How to set up a HA Kubernetes cluster: etcd cluster with SSL

This is the first of a four-part blog post series about how we install a high-availability (HA) Kubernetes cluster for testing purposes with Debian 8. As part of this process, the whole cluster services communication is secured via TLS.

Outline

Kubernetes offers a wide range of settings. Therefore, in this series we focus on version 1.2.2 and its characteristics.

In order not to specify every command per host, we use role names for groups of computers. Considering the user and the workspace, a command could look as follows:

root@common:~$ ls -la /etc

This example shows a root user listing all files of the directory /etc of the computers with the role common.

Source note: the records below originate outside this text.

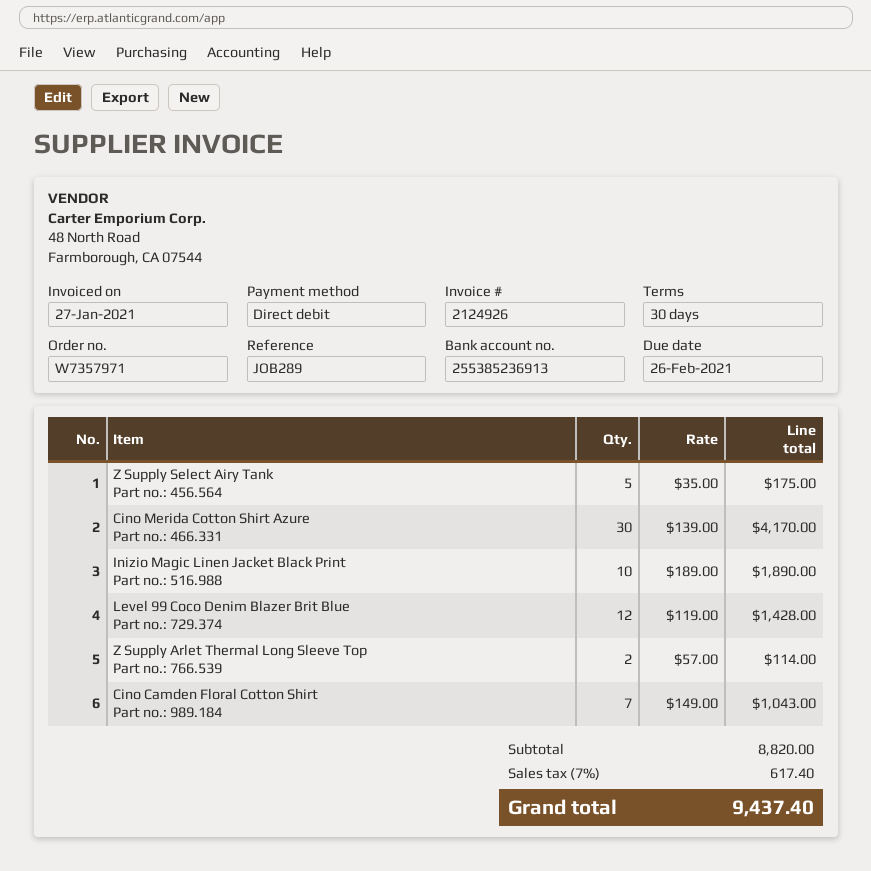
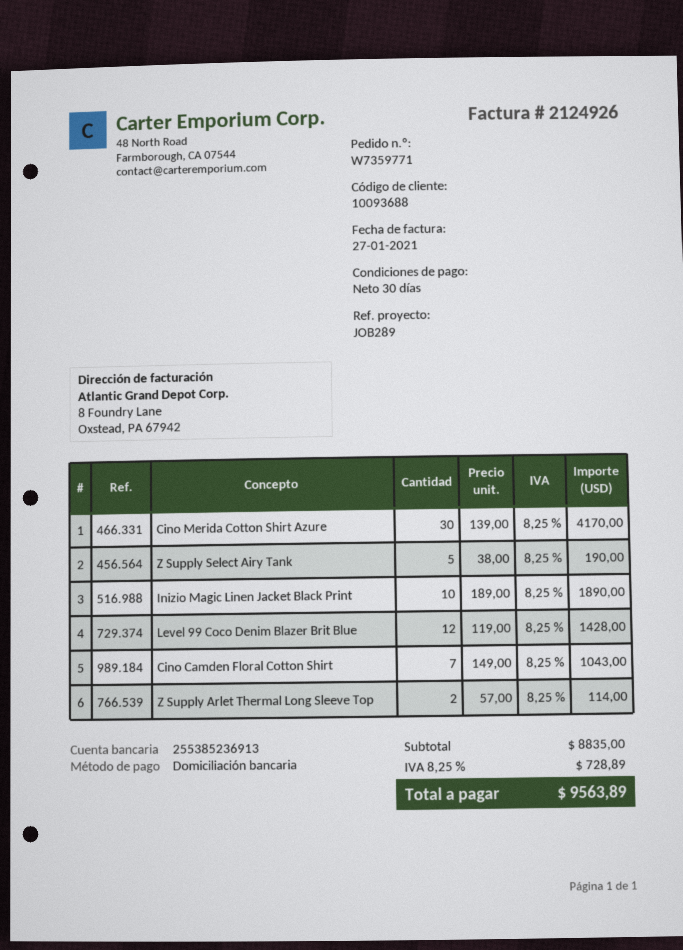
order number: W7357971 -> W7359771
Z Supply Select Airy Tank: 5 x 35.00 = 175.00 -> 5 x 38.00 = 190.00
subtotal: 8820.00 -> 8835.00
tax: 7% = 617.40 -> 8.25% = 728.89
total: 9437.40 -> 9563.89

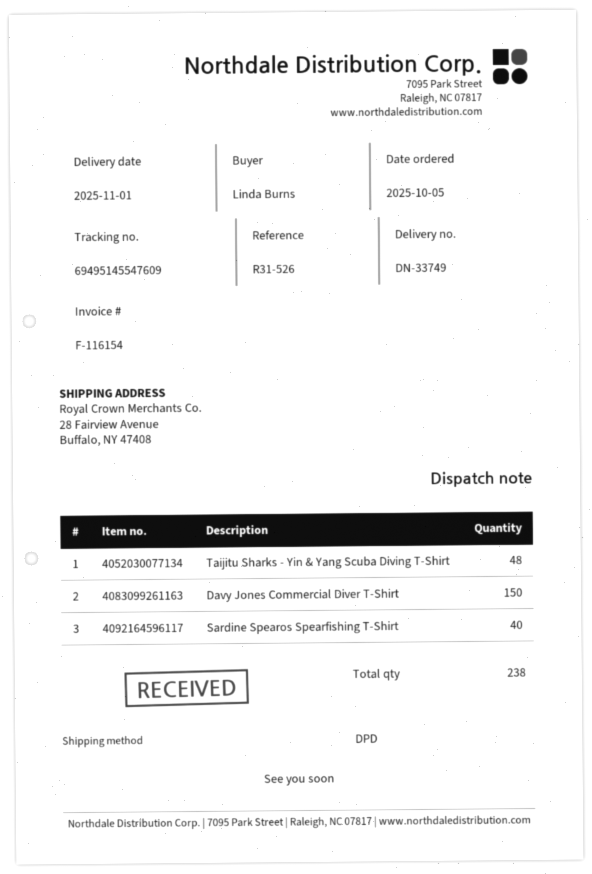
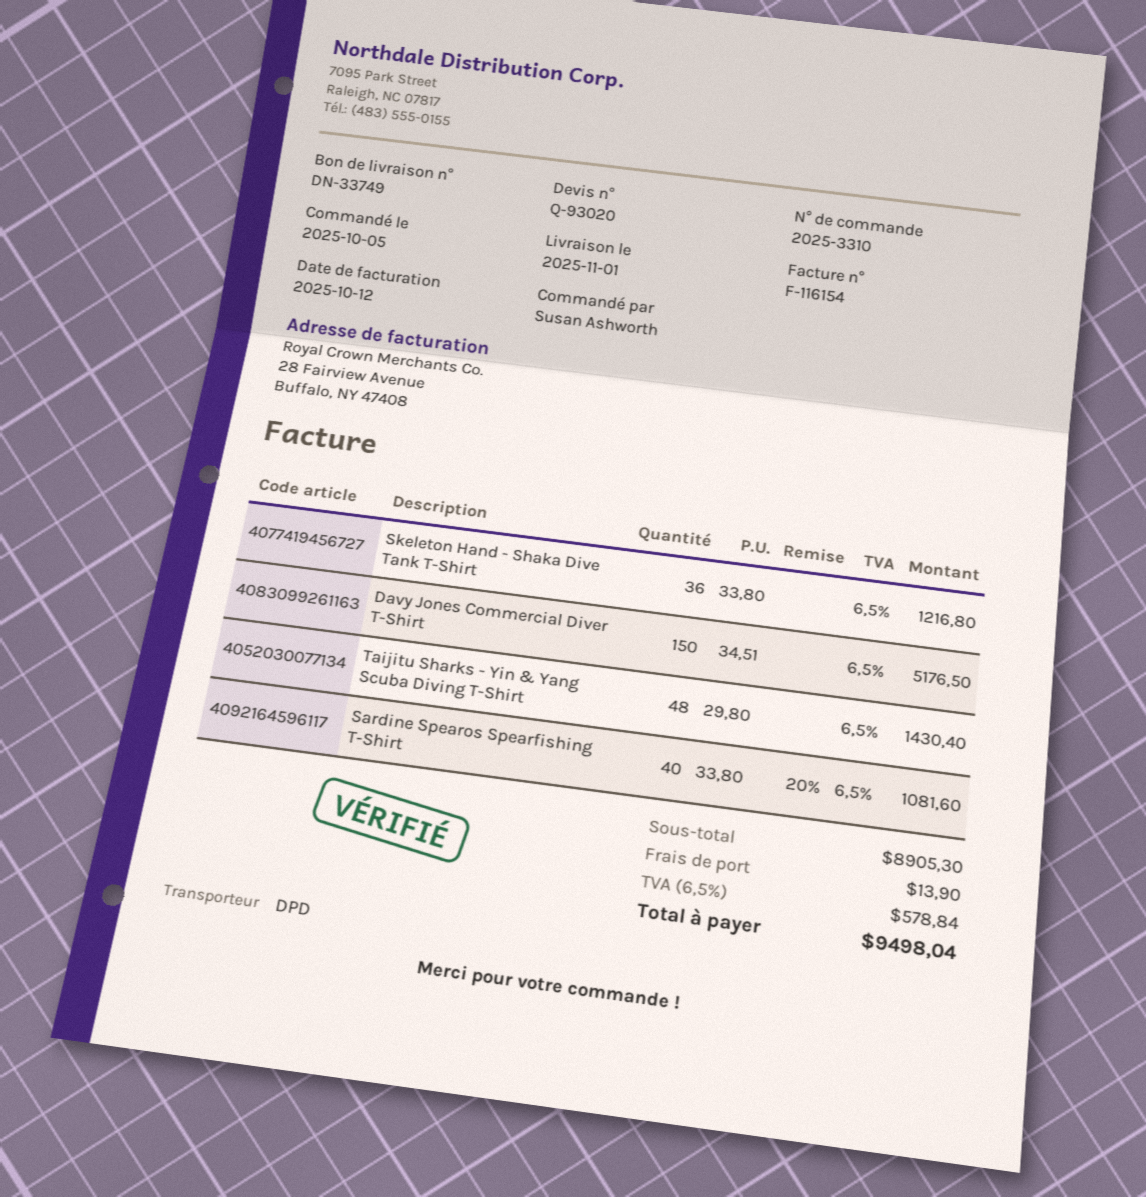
ordered by: Linda Burns -> Susan Ashworth
Skeleton Hand - Shaka Dive Tank T-Shirt: none -> 36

In many cases we will avoid explaining commands in detail, as they are self-explaining. Any specific characteristics will be mentioned at the corresponding points.

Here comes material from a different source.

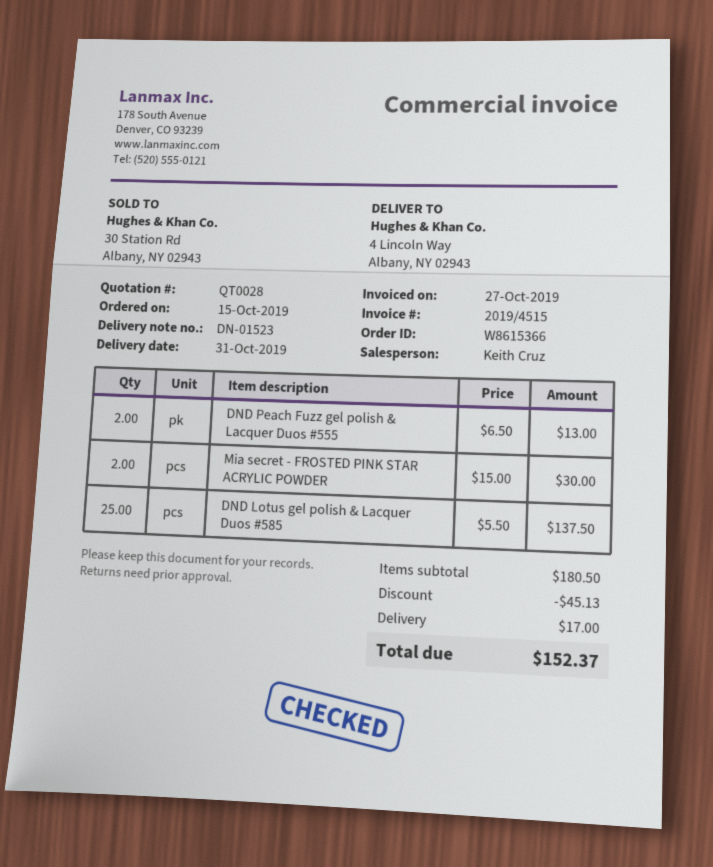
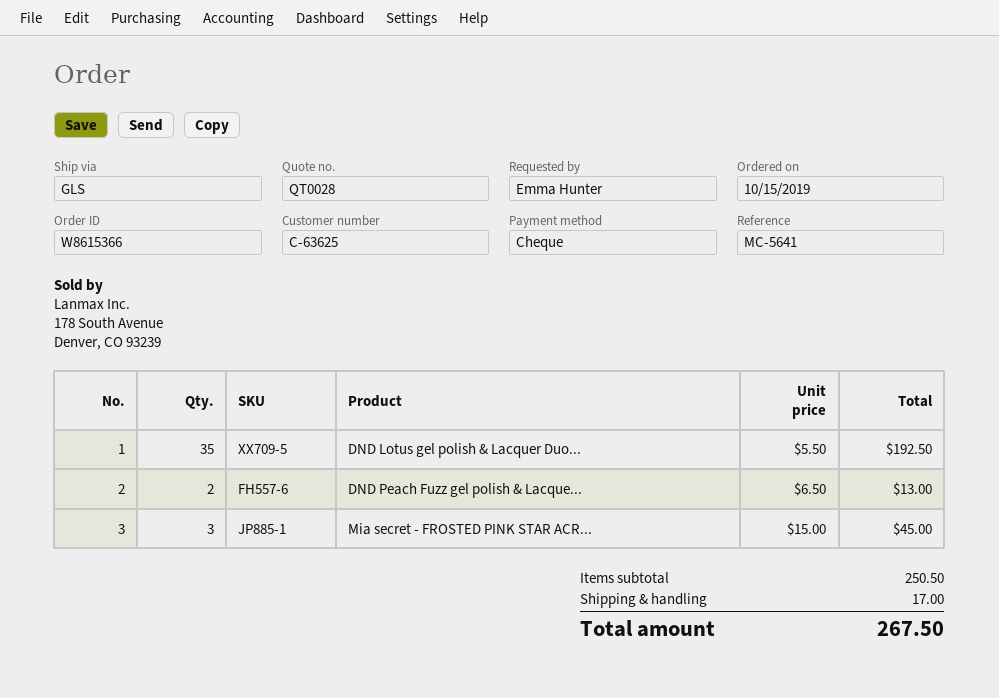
Mia secret - FROSTED PINK STAR ACRYLIC POWDER: 2 x 15.00 = 30.00 -> 3 x 15.00 = 45.00
DND Lotus gel polish & Lacquer Duos #585: 25 x 5.50 = 137.50 -> 35 x 5.50 = 192.50
subtotal: 180.50 -> 250.50
discount: 45.13 -> none
total: 152.37 -> 267.50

In order to ensure that all content is well understood, some frequently used terms are explained in the Glossary at the end of this post. These terms are linked first time they appear in the post.

Prerequisites

Root certification authority (CA)

In order to use TLS, a variety of certificates are required. In this post, we assume that a root CA is already available. If not, it can be easily created.

Remote access

For executing the commands we use the Bash that Debian 8 contains by default. It can be reached via a remote console (ssh). The connection can be established with an additional user who is able to gain root rights.

Additional packages

In this series, we assume that the commands we use are installed via the package manager. Ensure the following programs are installed on all computers:

Load balancer URL

During installation a load balancer URL is used in several places and has to be available in the own network. In this simple configuration it is sufficient to enter the FQDN of the service nodes. So in our example, the load balancer URL always references to the service node.

Hardware assembly

Overview of nodes with their IPs and roles:

For this simple HA setup, we use 9 computers in total, which are listed in the image above according to their role and affiliation. Each computer has just one network card. The RAM size and number of CPUs was chosen according to the computer’s function:

  • Etcd
    • CPU: 2
    • RAM: 1GB
    • Disk: 15GB
  • Master
    • CPU: 2
    • RAM: 2GB
    • Disk: 15GB
  • Worker
    • CPU: 2
    • RAM: 4GB
    • Disk: 20GB
  • Service
    • CPU: 2
    • RAM: 2GB
    • Disk: 30GB

The service node outside of the cluster has a special functionality. For a using the cluster productively, a [load balancer](https://en.wikipedia.org/wiki/Load_balancing_(computing) is required which is provided by this computer. It is not part of the Kubernetes cluster, i.e. it does not run Kubernetes services.

Etcd installation

Let’s start our installation by configuring the etcd nodes. As etcd cluster they serve as centralized storage location for all important information.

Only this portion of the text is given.